Le scorbut, ou déficit en vitamine C ayant des répercussions cliniques (fatigue, douleurs musculaires, lésions dentaires et dermatologiques), est défini par un taux de Vitamine C (acide ascorbique) plasmatique inférieur à 2 mg/L. On qualifie d’insuffisance en Vitamine C des taux compris entre 2 et 4.99 mg/L, et de taux normaux au-delà de 5 mg/L.
Le scorbut a quasiment disparu dans nos pays industrialisés du fait de l’accès à une nourriture abondante en particulier à des fruits et légumes frais. Il s’observe encore dans certaines populations de patients âgés atteints de maladies neurodégénératives ou chez des personnes sans domicile fixe, mais également chez des patients alcoolo-dépendants sévères.

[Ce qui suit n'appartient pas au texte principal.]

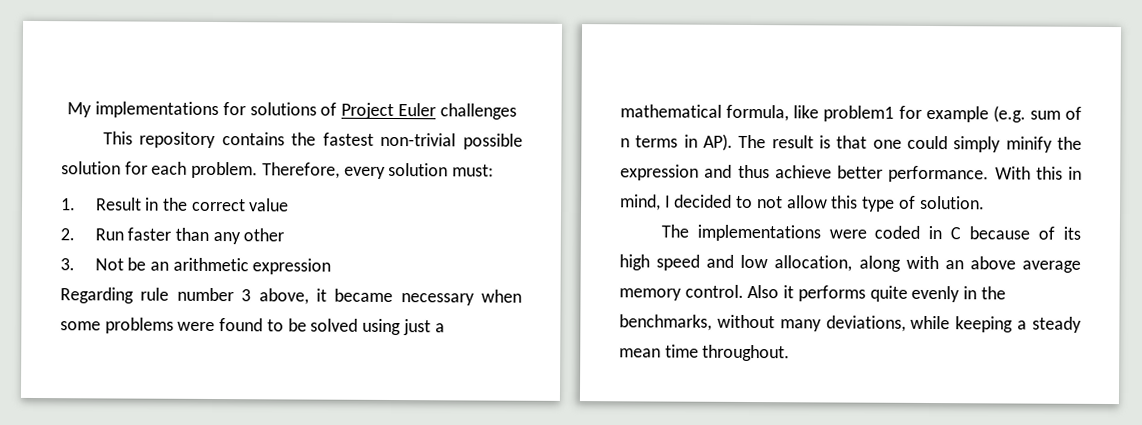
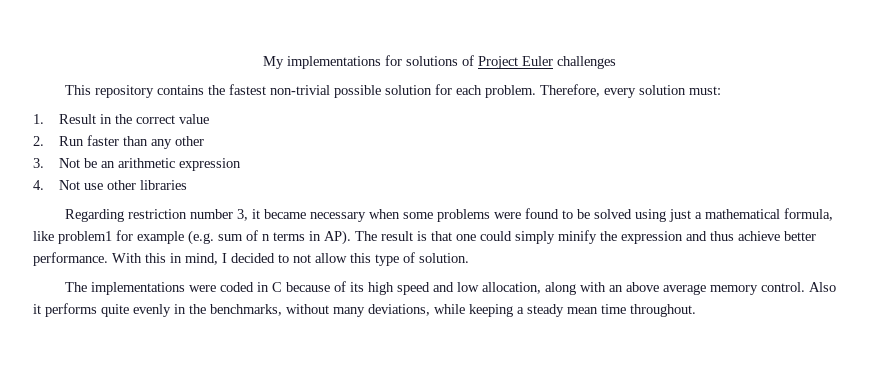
- Regarding rule number 3 above, it became necessary when some problems were found to be solved using just a mathematical formula, like problem1 for example (e.g. sum of n terms in AP). The result is that one could simply minify the expression and thus achieve better performance.
+ 4. Not use other libraries
+ Regarding restriction number 3, it became necessary when some problems were found to be solved using just a mathematical formula, like problem1 for example (e.g. sum of n terms in AP). The result is that one could simply minify the expression and thus achieve better performance.

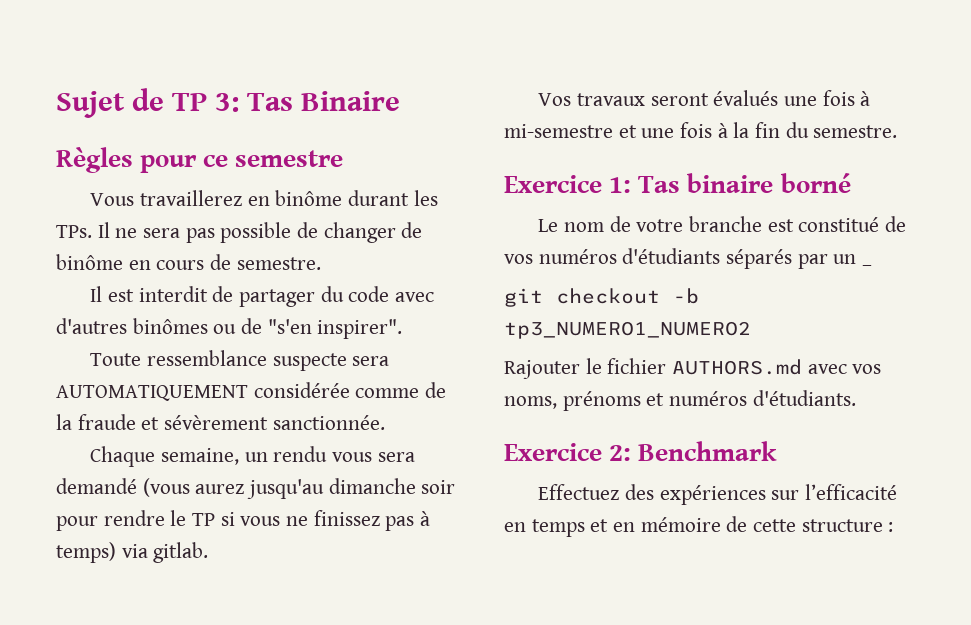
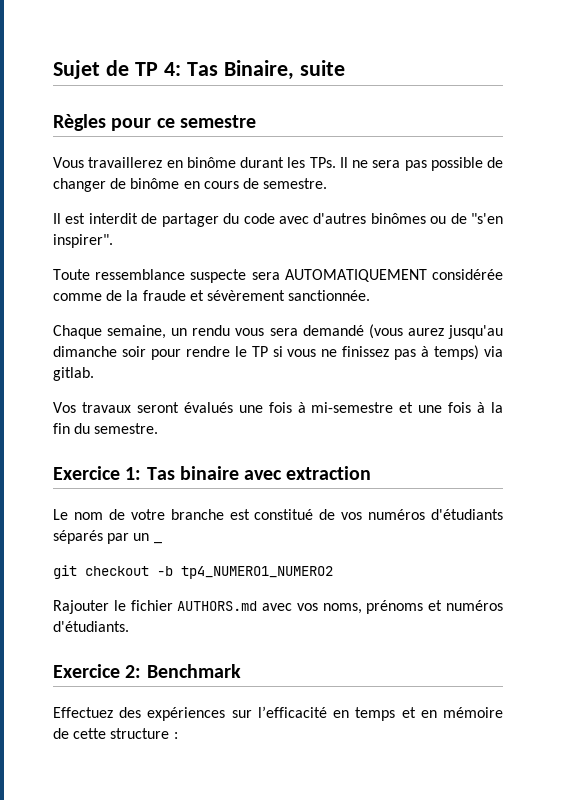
- Sujet de TP 3: Tas Binaire
+ Sujet de TP 4: Tas Binaire, suite
- Exercice 1: Tas binaire borné
+ Exercice 1: Tas binaire avec extraction
- git checkout -b tp3_NUMERO1_NUMERO2
+ git checkout -b tp4_NUMERO1_NUMERO2

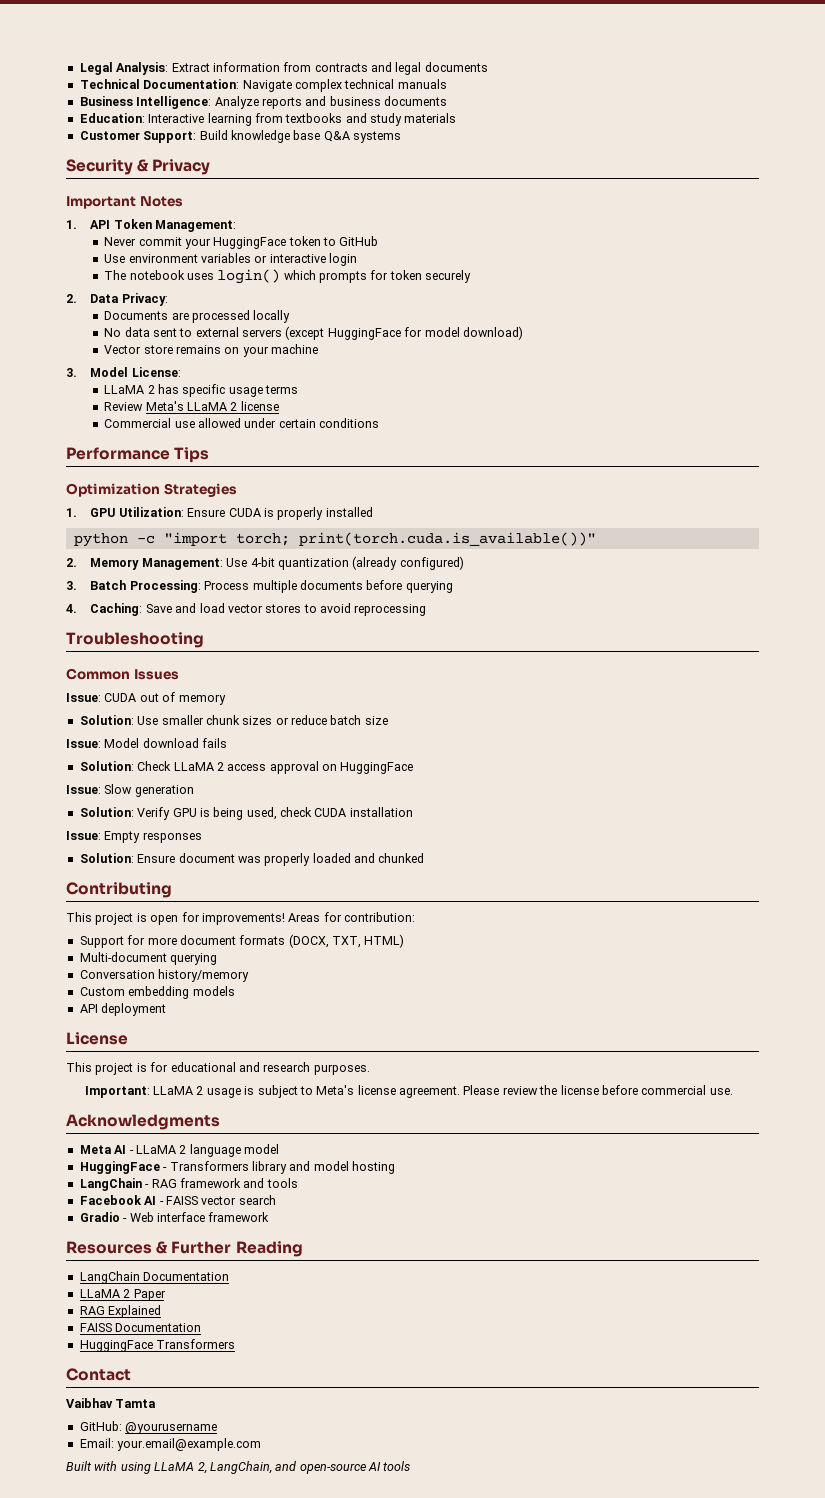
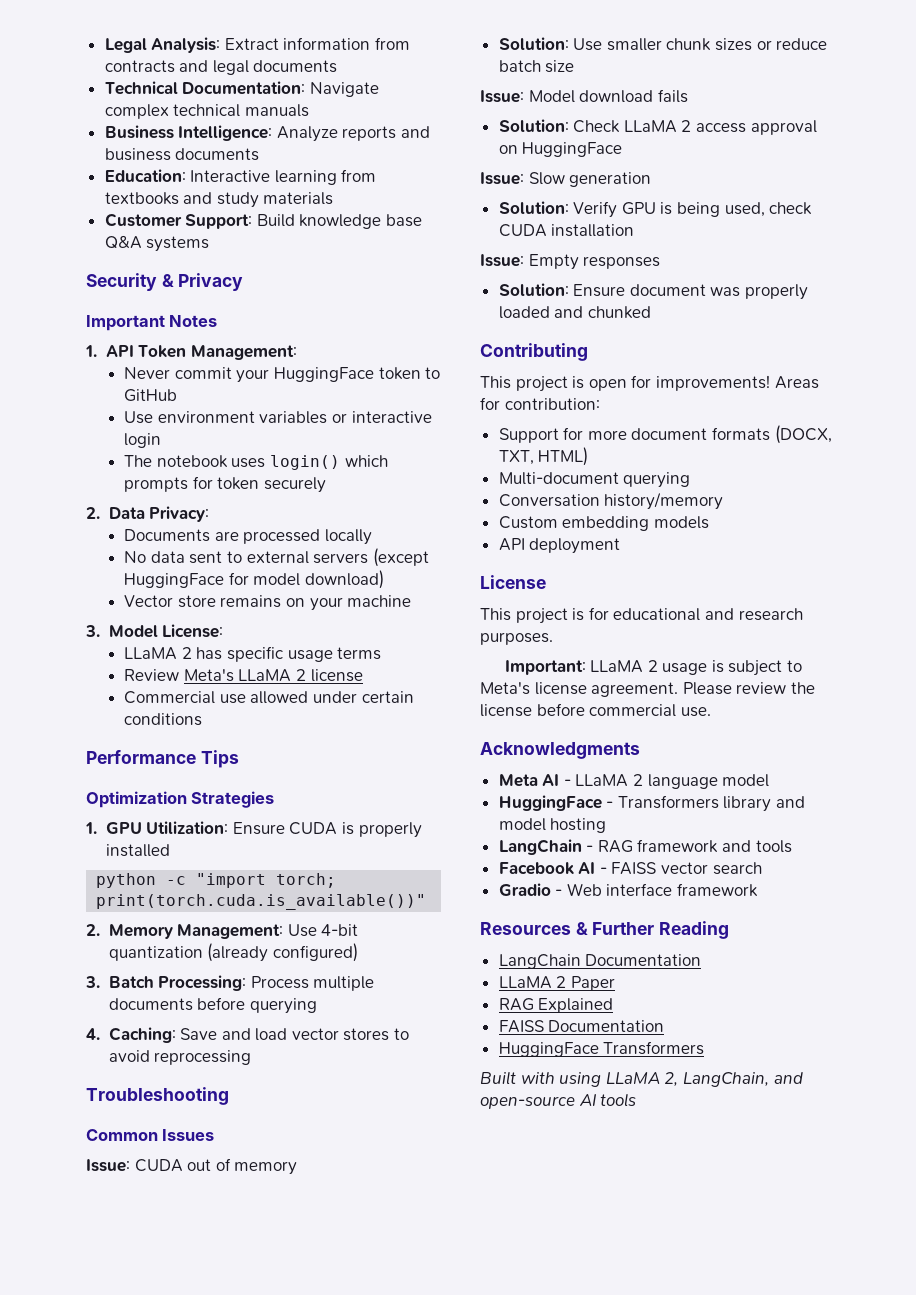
- Contact
- Vaibhav Tamta
- GitHub: @yourusername
- Email: your.email@example.com

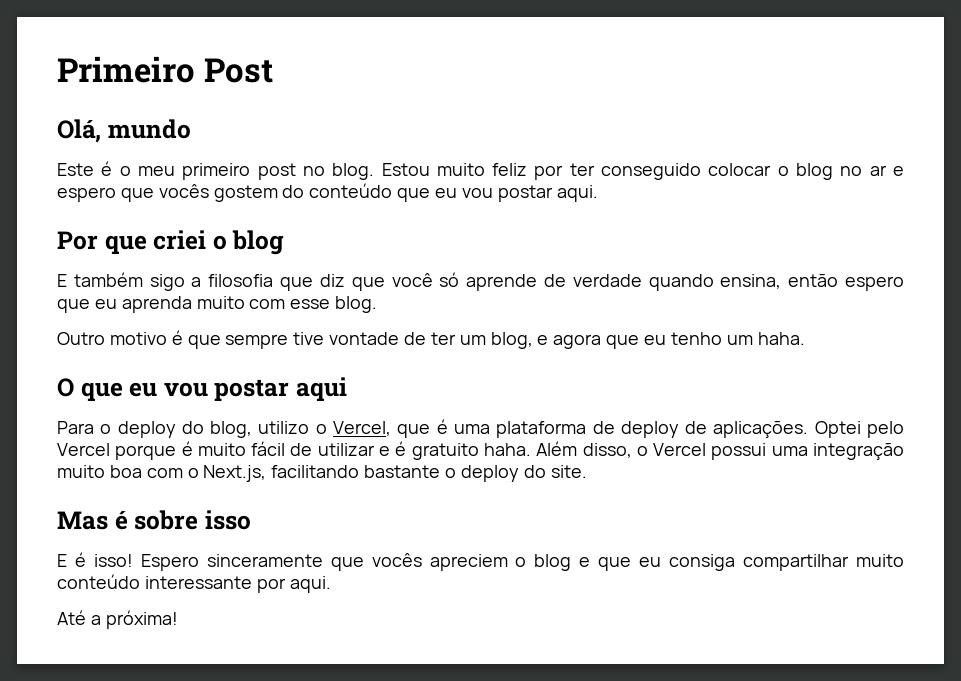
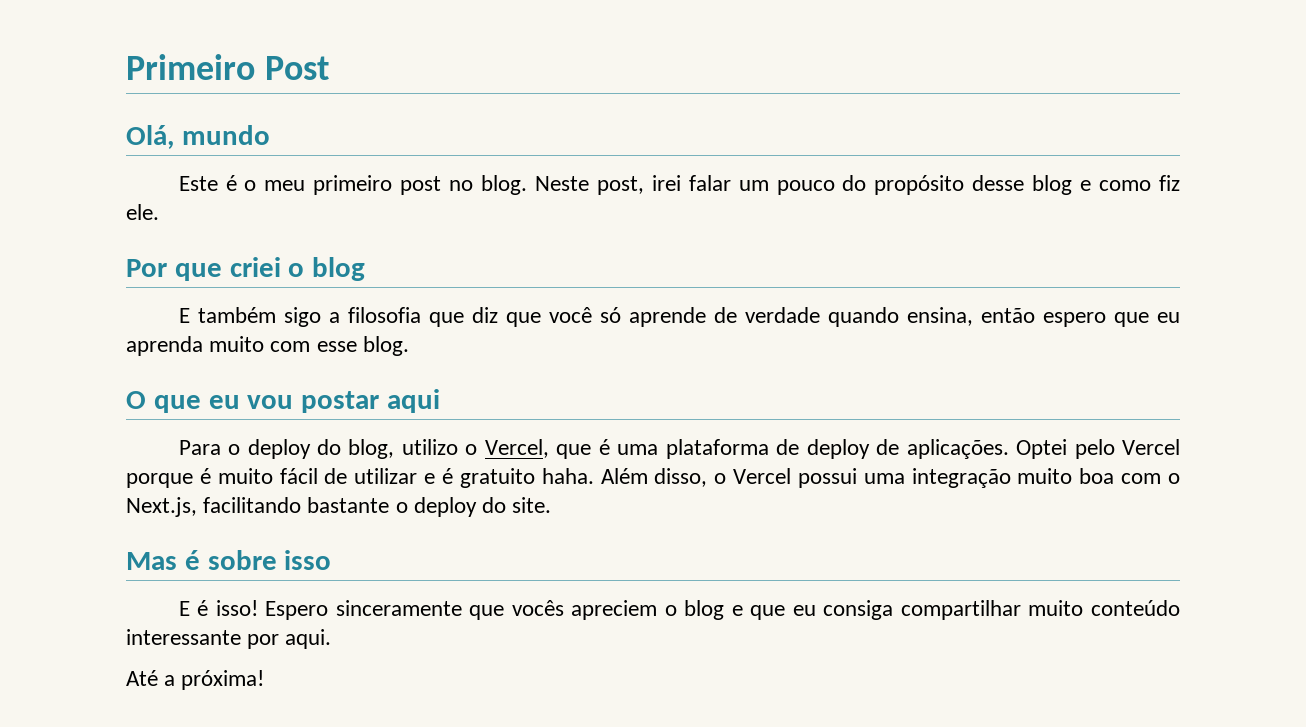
- Estou muito feliz por ter conseguido colocar o blog no ar e espero que vocês gostem do conteúdo que eu vou postar aqui.
+ Neste post, irei falar um pouco do propósito desse blog e como fiz ele.
- Outro motivo é que sempre tive vontade de ter um blog, e agora que eu tenho um haha.

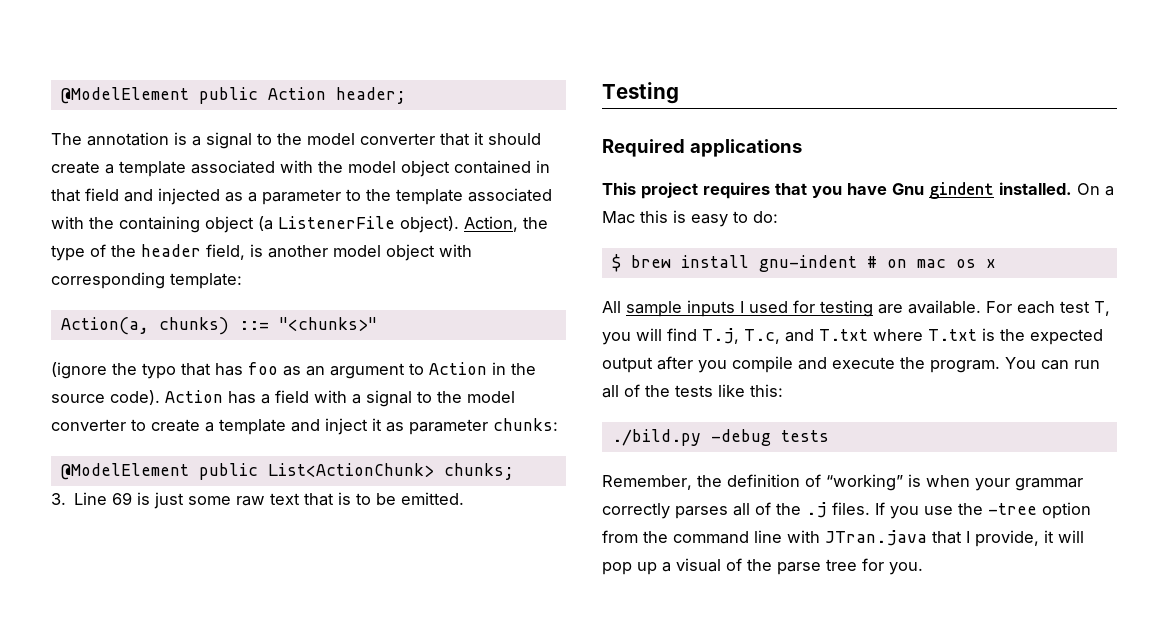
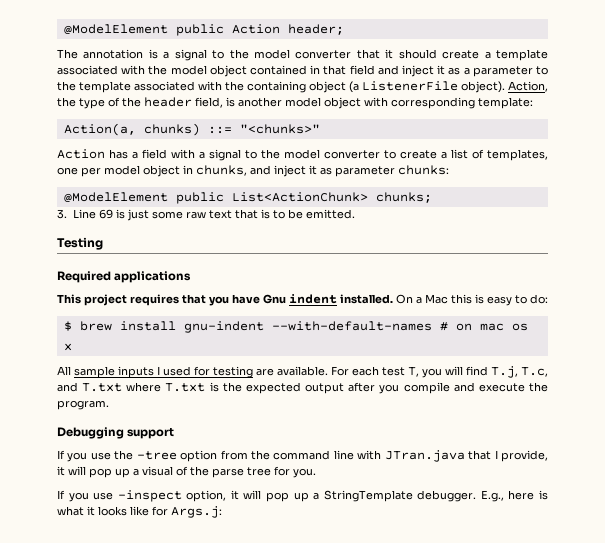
- The annotation is a signal to the model converter that it should create a template associated with the model object contained in that field and injected as a parameter to the template associated with the containing object (a ListenerFile object).
+ The annotation is a signal to the model converter that it should create a template associated with the model object contained in that field and inject it as a parameter to the template associated with the containing object (a ListenerFile object).
- (ignore the typo that has foo as an argument to Action in the source code). Action has a field with a signal to the model converter to create a template and inject it as parameter chunks:
+ Action has a field with a signal to the model converter to create a list of templates, one per model object in chunks, and inject it as parameter chunks:
- This project requires that you have Gnu gindent installed.
+ This project requires that you have Gnu indent installed.
- $ brew install gnu-indent # on mac os x
+ $ brew install gnu-indent --with-default-names # on mac os x
- For each test T, you will find T.j, T.c, and T.txt where T.txt is the expected output after you compile and execute the program. You can run all of the tests like this:
- ./bild.py -debug tests
- Remember, the definition of “working” is when your grammar correctly parses all of the .j files. If you use the -tree option from the command line with JTran.java that I provide, it will pop up a visual of the parse tree for you.
+ For each test T, you will find T.j, T.c, and T.txt where T.txt is the expected output after you compile and execute the program.
+ Debugging support
+ If you use the -tree option from the command line with JTran.java that I provide, it will pop up a visual of the parse tree for you.
+ If you use -inspect option, it will pop up a StringTemplate debugger. E.g., here is what it looks like for Args.j:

Notre équipe (1) a réalisé des mesures de divers paramètres nutritionnels chez des patients entrant en sevrage hospitalier d’alcool dans l’unité de Médecine Addictologique de l’Hôpital Fernand Widal à Paris. Ce service accueille des patients alcolo-dépendants sévères, parfois en aval direct des services d’urgence de groupe hospitalier.
Les 96 patients inclus pendant les 3 mois de l’étude étaient majoritairement des hommes (77%), âgés en moyenne de 49 ans [24-79], avec des consommations d’alcool moyennes de 225 grammes par jour avant l’hospitalisation. Ils étaient également à 80% fumeurs de tabac. On peut noter que 33% étaient socialement très précaires, dont une moitié de patients sans domicile fixe hébergés en foyer et l’autre moitié vivant à la rue.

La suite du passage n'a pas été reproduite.